A year ago, the city of Bussy-Saint-Georges located in the Department of Seine et Marne in France inaugurated Boulevard Victor Schoelcher (1804-1893), the French abolitionist who fought to end slavery in the French colonies in the 19th century. The municipality showed its intention to put in the city a work on the theme of the abolition of slavery. So, a call was launched for several sculptors. The “Ka Fraternité” association that brings together natives of the West Indies – such as the famous Creole teacher, Tony Mango – and chaired by Rony Lengrai, had the responsability of getting in touch with sculptors from the French overseas territories. Jacky Poulier, the famous Guadeloupean sculptor who has already created several statues of illustrious people from the island (Joseph Ignace, Solitude, Louis Delgrès, Gerty Archimède, Marcel Lollia “Vélo” etc.) was chosen by the jury to realize his work called “C’est encore loin.!?” (It’s still far away.!?).
We met the artist at the 10th Pool Art Fair Guadeloupe, the international artists’ fair, which took place from June 14 to 16 in Pointe-à-Pitre. In his stand, with the works that he presented to the visitors, there was a picture of this monumental work that caught our attention. Jacky Poulier has agreed to tell us about this “artistic adventure”.
3.50 metres high and 1.20 metre wide in stainless steel
“I was contacted in November 2018 when I was in Paris.

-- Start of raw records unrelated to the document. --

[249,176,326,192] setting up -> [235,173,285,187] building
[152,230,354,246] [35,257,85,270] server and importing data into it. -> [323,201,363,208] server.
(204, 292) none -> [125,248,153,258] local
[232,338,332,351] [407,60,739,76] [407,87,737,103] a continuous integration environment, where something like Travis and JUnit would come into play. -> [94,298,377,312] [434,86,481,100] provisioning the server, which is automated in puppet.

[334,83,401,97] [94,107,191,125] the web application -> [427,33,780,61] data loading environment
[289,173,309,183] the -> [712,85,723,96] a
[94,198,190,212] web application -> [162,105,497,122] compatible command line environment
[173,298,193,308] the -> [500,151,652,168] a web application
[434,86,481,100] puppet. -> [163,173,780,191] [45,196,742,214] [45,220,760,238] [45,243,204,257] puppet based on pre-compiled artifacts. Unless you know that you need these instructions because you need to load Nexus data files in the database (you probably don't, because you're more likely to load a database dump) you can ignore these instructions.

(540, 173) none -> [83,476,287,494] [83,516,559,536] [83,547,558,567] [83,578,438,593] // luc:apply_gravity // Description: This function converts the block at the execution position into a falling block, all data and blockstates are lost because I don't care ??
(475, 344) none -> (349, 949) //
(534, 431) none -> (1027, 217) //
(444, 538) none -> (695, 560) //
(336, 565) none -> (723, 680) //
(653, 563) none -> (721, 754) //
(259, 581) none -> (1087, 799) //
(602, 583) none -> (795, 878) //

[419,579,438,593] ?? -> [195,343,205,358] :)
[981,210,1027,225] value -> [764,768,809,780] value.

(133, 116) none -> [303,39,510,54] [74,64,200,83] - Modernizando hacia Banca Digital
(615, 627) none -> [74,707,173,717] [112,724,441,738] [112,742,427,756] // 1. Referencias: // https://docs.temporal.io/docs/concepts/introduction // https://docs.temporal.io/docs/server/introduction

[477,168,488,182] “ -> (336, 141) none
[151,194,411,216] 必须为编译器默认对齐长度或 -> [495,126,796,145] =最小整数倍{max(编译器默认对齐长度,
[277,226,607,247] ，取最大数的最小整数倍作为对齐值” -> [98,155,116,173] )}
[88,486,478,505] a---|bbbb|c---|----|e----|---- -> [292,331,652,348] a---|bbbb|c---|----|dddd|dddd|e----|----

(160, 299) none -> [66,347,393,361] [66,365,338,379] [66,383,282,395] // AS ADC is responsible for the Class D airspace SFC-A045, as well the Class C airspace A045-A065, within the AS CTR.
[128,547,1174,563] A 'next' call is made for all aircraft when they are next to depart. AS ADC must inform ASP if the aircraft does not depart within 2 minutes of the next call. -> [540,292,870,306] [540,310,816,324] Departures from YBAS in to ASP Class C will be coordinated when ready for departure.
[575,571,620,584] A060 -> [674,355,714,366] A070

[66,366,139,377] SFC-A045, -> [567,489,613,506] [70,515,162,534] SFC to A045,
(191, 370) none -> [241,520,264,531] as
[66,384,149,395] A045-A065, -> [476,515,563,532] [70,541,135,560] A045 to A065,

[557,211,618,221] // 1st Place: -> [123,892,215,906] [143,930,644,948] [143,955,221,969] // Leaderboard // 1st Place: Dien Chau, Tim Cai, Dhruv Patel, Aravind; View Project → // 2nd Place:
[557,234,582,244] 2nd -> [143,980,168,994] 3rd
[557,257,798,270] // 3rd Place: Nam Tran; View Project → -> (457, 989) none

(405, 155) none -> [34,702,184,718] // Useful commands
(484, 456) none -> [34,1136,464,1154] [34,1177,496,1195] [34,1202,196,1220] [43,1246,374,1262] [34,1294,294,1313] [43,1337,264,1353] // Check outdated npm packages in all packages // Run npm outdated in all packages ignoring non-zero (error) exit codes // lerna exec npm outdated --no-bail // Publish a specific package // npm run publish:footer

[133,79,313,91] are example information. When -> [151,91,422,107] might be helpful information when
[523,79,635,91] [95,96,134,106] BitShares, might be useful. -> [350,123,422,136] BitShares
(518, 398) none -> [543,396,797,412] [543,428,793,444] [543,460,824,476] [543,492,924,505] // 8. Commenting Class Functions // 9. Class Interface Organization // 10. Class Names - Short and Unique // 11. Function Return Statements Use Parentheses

I asked that the project booklet be sent to me to study it and make a proposal before December 10 which was the deadline. A jury had to look at the different projects and, on December 26, 2018, the participants were to be informed of the results. I received no answer. On January 26, 2019, the municipality of Bussy-Saint-Georges phoned me to tell me that my project had been chosen”, he told. From that moment began for the sculptor a real race against the clock since the work was to be delivered in less than two months, ie on March 15, to be inaugurated on May 10. When he explained his constraints to the cultural service of the town hall of Bussy-Saint-Georges, the artist got additional time to carry out this project.
In April, the work protected in a box went on board Air-France Cargo at the Pôle Caraïbe airport in Guadeloupe in the direction of Orly airport in the Paris region then the city of Bussy-Saint-Georges. From April 26 to May 6 (four days before the inauguration), Jacky Poulier stayed in this city to fix the 3.50-metre-high and the 1.20-metre wide stainless steel sculpture at the corner of Schoelcher Boulevard and General de Gaulle Avenue, a busy road.
The active role of slaves
“There are two characters. The one at the bottom who is a slave is supporting the one at the top who is an entity even if it has a human form. This can be for example a maroon slave, a slave who bought his freedom or a righteous man who has come to stop this ignominy. He is scanning the horizon hence the words “C’est encore loin.!?” pronounced by the slave who is supporting him. Everyone who will see the work will choose the punctuation to put: a full stop, an exclamation mark or a question mark. The presence of this slave shows that the slaves also participated in this fight against slavery and were not passive”, explained the sculptor.
On May 10 – date of national commemoration of the abolition of slavery in France – Yann Dubosc the mayor of Bussy-Saint-Georges, cut the ribbon to inaugurate the statue and then about 300 people met at the municipal multimedia library where were made the various speeches for the occasion. Jacky Omer Poulier explained to the audience the symbolism of his work. As for the pupils in fourth grade class from George Sand Primary School, they read a poem and an extract from Victor Schoelcher’s decree of abolition. “This is the first time that one of my works is placed outside Guadeloupe and I have very good memories of this artistic adventure”, he said.